Nonostante i soli 20 anni, Vito Dell’Aquila ha dimostrato un’esperienza impressionante nel corso di tutta la giornata, dal primo turno alla finale. Ha rischiato sempre poco e si è guadagnato l’atto conclusivo con grandissimo merito. Il suo battesimo olimpico a Tokyo è stato un netto 26-13 contro l’ungherese Omar Salim, mai davvero all’altezza dell’azzurro. Ai quarti di finale il livello si è comprensibilmente alzato con il thailandese Ramnarong Sawekwiharee, comunque battuto di 20 punti, 37-17.

Nella semifinale contro l’argentino Lucas Lautaro Guzman la posta in palio era altissima – uno dei due gradini più alti del podio -, ma Dell’Aquila non si è fatto problemi e ha dominato il sudamericano fisicamente e mentalmente fino al 29-10 finale.

Decisamente più in bilico l’ultimo incontro – quello della finale olimpica – decisosi a favore del ragazzo di Mesagne solamente allo scadere del terzo round, con una serie rapida serie di calci al tronco andati a segno, che gli hanno regalato la medaglia d’oro proprio nei secondi conclusivi.

“Sono fiero di essere il primo medagliato italiano nato negli anni 2000 – ha detto Vito – e spero che possano arrivarne delle altre. Dopo tutto quello che l’Italia ha passato con il Covid, i Maneskin che hanno vinto l’Eurovision, l’Italia di Mancini l’Europeo ed ora io. È un onore.

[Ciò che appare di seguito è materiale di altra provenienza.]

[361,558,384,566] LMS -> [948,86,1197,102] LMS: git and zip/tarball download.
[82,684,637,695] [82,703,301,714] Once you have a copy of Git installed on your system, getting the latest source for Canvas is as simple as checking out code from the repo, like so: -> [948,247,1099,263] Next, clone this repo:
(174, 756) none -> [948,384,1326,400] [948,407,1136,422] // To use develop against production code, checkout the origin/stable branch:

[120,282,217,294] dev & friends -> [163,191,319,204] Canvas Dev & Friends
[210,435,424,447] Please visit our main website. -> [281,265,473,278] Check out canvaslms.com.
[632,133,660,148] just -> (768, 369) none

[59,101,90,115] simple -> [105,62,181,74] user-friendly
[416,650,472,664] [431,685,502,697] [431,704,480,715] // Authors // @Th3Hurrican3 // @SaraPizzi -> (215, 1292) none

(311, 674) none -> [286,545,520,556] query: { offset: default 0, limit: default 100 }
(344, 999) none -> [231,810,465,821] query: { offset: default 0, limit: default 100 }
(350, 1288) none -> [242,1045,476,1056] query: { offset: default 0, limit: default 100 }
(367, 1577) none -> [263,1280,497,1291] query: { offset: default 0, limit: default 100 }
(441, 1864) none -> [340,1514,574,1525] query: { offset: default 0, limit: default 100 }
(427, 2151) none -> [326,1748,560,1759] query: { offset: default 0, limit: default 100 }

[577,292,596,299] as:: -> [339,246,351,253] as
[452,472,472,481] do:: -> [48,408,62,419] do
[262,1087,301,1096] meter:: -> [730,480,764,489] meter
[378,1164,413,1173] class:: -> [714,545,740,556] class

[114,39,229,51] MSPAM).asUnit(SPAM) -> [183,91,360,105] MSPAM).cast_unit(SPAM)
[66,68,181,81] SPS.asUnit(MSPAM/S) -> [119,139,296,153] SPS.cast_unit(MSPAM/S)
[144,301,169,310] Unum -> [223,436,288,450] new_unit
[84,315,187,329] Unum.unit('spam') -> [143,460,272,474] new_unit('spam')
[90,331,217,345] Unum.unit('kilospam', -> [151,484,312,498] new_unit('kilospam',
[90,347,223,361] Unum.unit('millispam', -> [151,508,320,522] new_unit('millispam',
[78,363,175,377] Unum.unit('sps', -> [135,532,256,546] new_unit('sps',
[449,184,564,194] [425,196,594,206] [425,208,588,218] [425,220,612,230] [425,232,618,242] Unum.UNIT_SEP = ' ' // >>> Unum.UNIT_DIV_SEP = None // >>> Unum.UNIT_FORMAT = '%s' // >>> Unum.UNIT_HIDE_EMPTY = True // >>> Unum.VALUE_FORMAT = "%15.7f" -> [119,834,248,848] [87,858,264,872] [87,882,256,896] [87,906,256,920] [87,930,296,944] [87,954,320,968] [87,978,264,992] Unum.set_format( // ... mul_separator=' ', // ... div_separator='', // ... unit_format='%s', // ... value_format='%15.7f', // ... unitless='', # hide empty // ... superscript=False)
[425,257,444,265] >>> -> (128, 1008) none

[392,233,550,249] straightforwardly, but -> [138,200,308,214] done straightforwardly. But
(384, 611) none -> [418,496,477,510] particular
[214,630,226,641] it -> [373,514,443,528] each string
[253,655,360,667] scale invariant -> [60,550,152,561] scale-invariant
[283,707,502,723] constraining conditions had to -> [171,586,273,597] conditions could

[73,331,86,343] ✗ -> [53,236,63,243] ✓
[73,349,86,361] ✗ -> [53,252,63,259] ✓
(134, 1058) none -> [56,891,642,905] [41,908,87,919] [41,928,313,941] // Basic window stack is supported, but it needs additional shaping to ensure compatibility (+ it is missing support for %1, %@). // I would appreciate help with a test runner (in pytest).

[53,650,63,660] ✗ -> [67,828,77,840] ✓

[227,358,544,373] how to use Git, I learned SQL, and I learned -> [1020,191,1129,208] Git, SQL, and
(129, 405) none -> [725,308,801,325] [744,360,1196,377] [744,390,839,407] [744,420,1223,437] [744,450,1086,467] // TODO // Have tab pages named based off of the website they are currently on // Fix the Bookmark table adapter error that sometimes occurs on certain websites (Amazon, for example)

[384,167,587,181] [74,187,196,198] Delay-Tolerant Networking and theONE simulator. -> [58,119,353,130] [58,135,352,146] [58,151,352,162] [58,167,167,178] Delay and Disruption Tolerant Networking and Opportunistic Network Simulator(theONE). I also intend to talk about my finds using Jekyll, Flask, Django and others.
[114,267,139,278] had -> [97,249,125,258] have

È stato un anno molto duro, specie dal punto di vista personale a causa del Covid. Sembrava che tutto andasse storto. Nel 2021 mi sono ritrovato, mentalmente sono tornate me stesso e immaginavo che i Giochi potessero andare bene ora direi che è andata più che bene. Il segreto di Mesagne? Abbiamo Roberto Baglivo, un maestro speciale, due campioni olimpici nella stessa palestra non è un caso (l’altro è Carlo Molfetta, oro a Londra 2012, ndr), poi la grinta di noi del Sud. Vengo da una famiglia umile dove mi hanno insegnato a lottare per i miei sogni. Penso di essere stato anche fortunato, l’incontro poteva anche girare in suo favore, ma in questi anni mi sono fatto un ‘mazzo’ sia in allenamento che nella vita pensando solo al taekwondo”, ha concluso il giovane campione pugliese.

“Mi auguro che sia la prima di tante. Complimenti, bravissimo”. Così la sottosegretaria allo Sport Valentina Vezzali, rivolgendosi a Vito Dell’Aquila subito dopo la finale, ha salutato l’oro vinto dal pugliese nel taekwondo, categoria 58 kg, ai Giochi di Tokyo. “Grazie campionessa – ha risposo Dell’Aquila – tu sei abituata a vincere medaglie”.

“Questa medaglia è il simbolo di un’Italia che sa ripartire, anche quando cade. Dopo l’oro di Molfetta a Londra, a Rio abbiamo avuto un passaggio a vuoto, ma il taekwondo è ripartito: abbiamo lavorato sui giovani, e il talento di Dell’Aquila ha fatto il resto”. Angelo Cito, presidente della federazione taekwondo, esulta parlando della vittoria del giovane taekwondoka azzurro: “Siamo orgogliosi di aver portato il primo oro di questa Olimpiade alla squadra azzurra: stasera, più che mai, ci sentiamo profondamente italiani”.

Il taekwondo è un’arte marziale coreana e uno sport da combattimento a contatto pieno, nato fra gli anni 1940 e 1950, basato principalmente sull’uso di tecniche di calcio. Combina tecniche di combattimento volte alla difesa personale e alla pratica agonistica soprattutto come sport olimpico, ma anche come esercizio e, in alcuni casi, filosofia e meditazione. Sin dal 1989 è divenuto l’arte marziale più popolare al mondo in termini di praticanti.